*** Data provided Section Begins ***

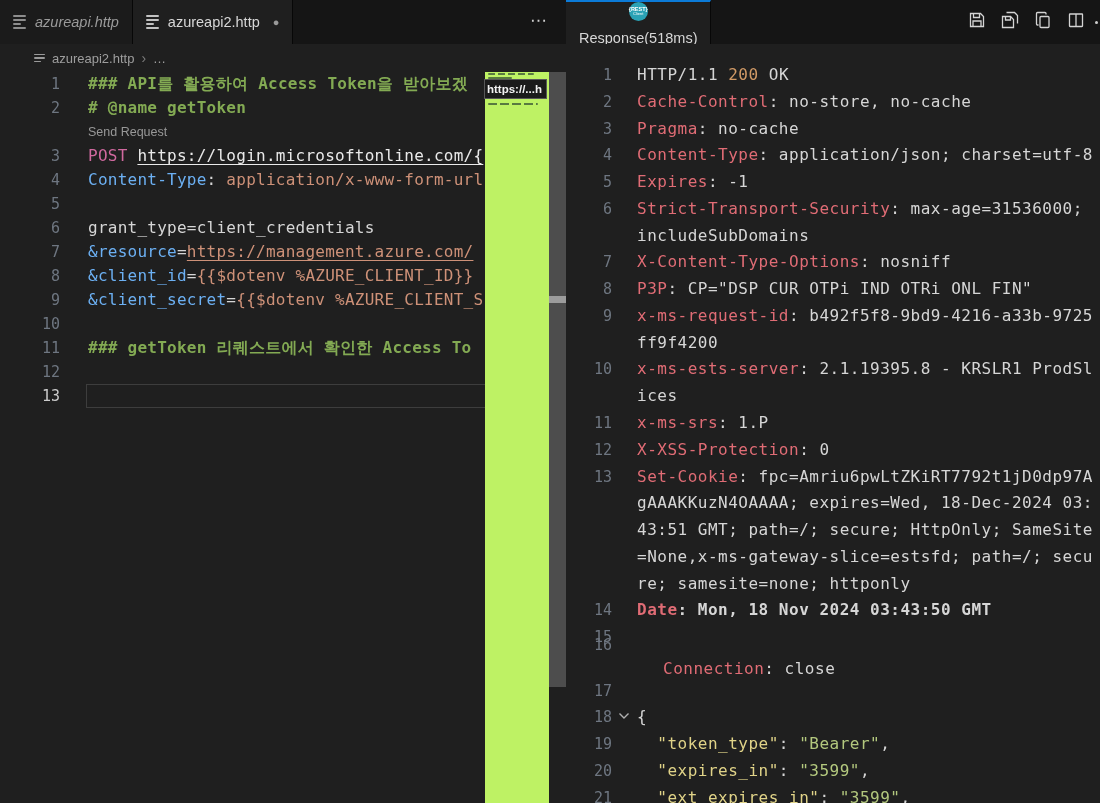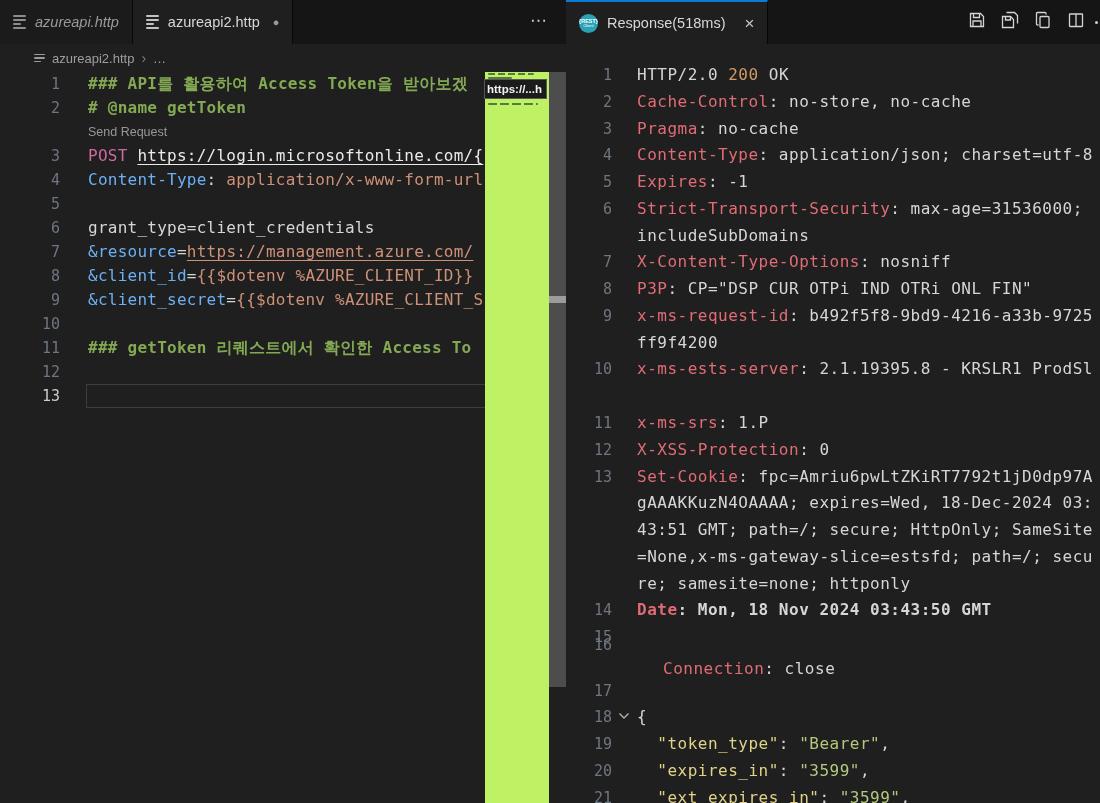--- a/index.html
+++ b/index.html
@@ -8,21 +8,21 @@
   
   .group{position:absolute;top:0;height:803px;}
   .g-left{left:0;width:566px;}
   .g-right{left:566px;width:534px;}
   .tabstrip{position:absolute;top:0;left:0;right:0;height:44px;background:#151515;display:flex;align-items:stretch;}
   .tab{display:flex;align-items:center;gap:9px;padding:0 13px;background:#1b1b1b;border-right:1px solid #070707;
        color:#9d9d9d;font-size:14.5px;cursor:pointer;box-sizing:border-box;position:relative;}
   .tab.preview .lbl{font-style:italic;color:#9a9a9a;}
   .tab.active{background:#1f1f1f;color:#dcdcdc;}
   .tab.active .lbl{color:#d7d7d7;}
-  .tab.accent{border-top:2px solid #0c7bd8;}
+  .tab.accent{border-top:2px solid #0c7bd8;flex-direction:column;}
   .mod-dot{color:#999;font-size:11px;margin-left:4px;}
   .close-x{color:#c8c8c8;font-size:17px;margin-left:10px;line-height:1;}
   .doc-ico{display:inline-flex;flex-direction:column;gap:2px;width:13px;flex:none;}
   .doc-ico i{height:2px;background:#c2c2c2;border-radius:1px;display:block;}
   .doc-ico i:nth-child(3){width:60%;}
   .tab.preview .doc-ico i{background:#8d8d8d;}
   .strip-more{position:absolute;right:18px;top:10px;color:#cfcfcf;font-size:17px;letter-spacing:1px;}
   
   .rest-ico{width:19px;height:19px;border-radius:50%;background:#2aa2b5;flex:none;display:flex;flex-direction:column;
             align-items:center;justify-content:center;color:#fff;}
@@ -186,41 +186,42 @@
             <rect x="3.5" y="4" width="13" height="12.5" rx="0.5"></rect>
               <line x1="10" y1="4" x2="10" y2="16.5"></line>
           </svg>
         </span>
       </div>
       <span class="edge-dot"></span>
     </div>
 
     <div class="editor ed-right" id="right-editor">
         <div class="gutter-num" style="top: 18px; width: 46px; line-height: 26.77px;">1</div>
-        <div class="code-row row-r" style="left: 71px; top: 18px; width: 462px; line-height: 26.77px;"><span class="s-fg">HTTP/2.0 </span><span class="s-on">200</span><span class="s-fg"> OK</span></div>
+        <div class="code-row row-r" style="left: 71px; top: 18px; width: 462px; line-height: 26.77px;"><span class="s-fg">HTTP/1.1 </span><span class="s-on">200</span><span class="s-fg"> OK</span></div>
         <div class="gutter-num" style="top: 44.77px; width: 46px; line-height: 26.77px;">2</div>
         <div class="code-row row-r" style="left: 71px; top: 44.77px; width: 462px; line-height: 26.77px;"><span class="s-hd">Cache-Control</span><span class="s-fg">: no-store, no-cache</span></div>
         <div class="gutter-num" style="top: 71.54px; width: 46px; line-height: 26.77px;">3</div>
         <div class="code-row row-r" style="left: 71px; top: 71.54px; width: 462px; line-height: 26.77px;"><span class="s-hd">Pragma</span><span class="s-fg">: no-cache</span></div>
         <div class="gutter-num" style="top: 98.31px; width: 46px; line-height: 26.77px;">4</div>
         <div class="code-row row-r" style="left: 71px; top: 98.31px; width: 462px; line-height: 26.77px;"><span class="s-hd">Content-Type</span><span class="s-fg">: application/json; charset=utf-8</span></div>
         <div class="gutter-num" style="top: 125.08px; width: 46px; line-height: 26.77px;">5</div>
         <div class="code-row row-r" style="left: 71px; top: 125.08px; width: 462px; line-height: 26.77px;"><span class="s-hd">Expires</span><span class="s-fg">: -1</span></div>
         <div class="gutter-num" style="top: 151.85px; width: 46px; line-height: 26.77px;">6</div>
         <div class="code-row row-r" style="left: 71px; top: 151.85px; width: 462px; line-height: 26.77px;"><span class="s-hd">Strict-Transport-Security</span><span class="s-fg">: max-age=31536000;</span></div>
         <div class="code-row row-r" style="left: 71px; top: 178.62px; width: 462px; line-height: 26.77px;"><span class="s-fg">includeSubDomains</span></div>
         <div class="gutter-num" style="top: 205.39px; width: 46px; line-height: 26.77px;">7</div>
         <div class="code-row row-r" style="left: 71px; top: 205.39px; width: 462px; line-height: 26.77px;"><span class="s-hd">X-Content-Type-Options</span><span class="s-fg">: nosniff</span></div>
         <div class="gutter-num" style="top: 232.16px; width: 46px; line-height: 26.77px;">8</div>
         <div class="code-row row-r" style="left: 71px; top: 232.16px; width: 462px; line-height: 26.77px;"><span class="s-hd">P3P</span><span class="s-fg">: CP="DSP CUR OTPi IND OTRi ONL FIN"</span></div>
         <div class="gutter-num" style="top: 258.93px; width: 46px; line-height: 26.77px;">9</div>
         <div class="code-row row-r" style="left: 71px; top: 258.93px; width: 462px; line-height: 26.77px;"><span class="s-hd">x-ms-request-id</span><span class="s-fg">: b492f5f8-9bd9-4216-a33b-9725</span></div>
         <div class="code-row row-r" style="left: 71px; top: 285.7px; width: 462px; line-height: 26.77px;"><span class="s-fg">ff9f4200</span></div>
         <div class="gutter-num" style="top: 312.47px; width: 46px; line-height: 26.77px;">10</div>
         <div class="code-row row-r" style="left: 71px; top: 312.47px; width: 462px; line-height: 26.77px;"><span class="s-hd">x-ms-ests-server</span><span class="s-fg">: 2.1.19395.8 - KRSLR1 ProdSl</span></div>
+        <div class="code-row row-r" style="left: 71px; top: 339.24px; width: 462px; line-height: 26.77px;"><span class="s-fg">ices</span></div>
         <div class="gutter-num" style="top: 366.01px; width: 46px; line-height: 26.77px;">11</div>
         <div class="code-row row-r" style="left: 71px; top: 366.01px; width: 462px; line-height: 26.77px;"><span class="s-hd">x-ms-srs</span><span class="s-fg">: 1.P</span></div>
         <div class="gutter-num" style="top: 392.78px; width: 46px; line-height: 26.77px;">12</div>
         <div class="code-row row-r" style="left: 71px; top: 392.78px; width: 462px; line-height: 26.77px;"><span class="s-hd">X-XSS-Protection</span><span class="s-fg">: 0</span></div>
         <div class="gutter-num" style="top: 419.55px; width: 46px; line-height: 26.77px;">13</div>
         <div class="code-row row-r" style="left: 71px; top: 419.55px; width: 462px; line-height: 26.77px;"><span class="s-hd">Set-Cookie</span><span class="s-fg">: fpc=Amriu6pwLtZKiRT7792t1jD0dp97A</span></div>
         <div class="code-row row-r" style="left: 71px; top: 446.32px; width: 462px; line-height: 26.77px;"><span class="s-fg">gAAAKKuzN4OAAAA; expires=Wed, 18-Dec-2024 03:</span></div>
         <div class="code-row row-r" style="left: 71px; top: 473.09px; width: 462px; line-height: 26.77px;"><span class="s-fg">43:51 GMT; path=/; secure; HttpOnly; SameSite</span></div>
         <div class="code-row row-r" style="left: 71px; top: 499.86px; width: 462px; line-height: 26.77px;"><span class="s-fg">=None,x-ms-gateway-slice=estsfd; path=/; secu</span></div>
         <div class="code-row row-r" style="left: 71px; top: 526.63px; width: 462px; line-height: 26.77px;"><span class="s-fg">re; samesite=none; httponly</span></div>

*** Data provided Section Ends ***

▶ Exercise requirements
All lines from the one containing "71px; top: 419.55px;" through the end of the data, and no others, are to be given again word for word.

▶ Reply
         <div class="code-row row-r" style="left: 71px; top: 419.55px; width: 462px; line-height: 26.77px;"><span class="s-hd">Set-Cookie</span><span class="s-fg">: fpc=Amriu6pwLtZKiRT7792t1jD0dp97A</span></div>
         <div class="code-row row-r" style="left: 71px; top: 446.32px; width: 462px; line-height: 26.77px;"><span class="s-fg">gAAAKKuzN4OAAAA; expires=Wed, 18-Dec-2024 03:</span></div>
         <div class="code-row row-r" style="left: 71px; top: 473.09px; width: 462px; line-height: 26.77px;"><span class="s-fg">43:51 GMT; path=/; secure; HttpOnly; SameSite</span></div>
         <div class="code-row row-r" style="left: 71px; top: 499.86px; width: 462px; line-height: 26.77px;"><span class="s-fg">=None,x-ms-gateway-slice=estsfd; path=/; secu</span></div>
         <div class="code-row row-r" style="left: 71px; top: 526.63px; width: 462px; line-height: 26.77px;"><span class="s-fg">re; samesite=none; httponly</span></div>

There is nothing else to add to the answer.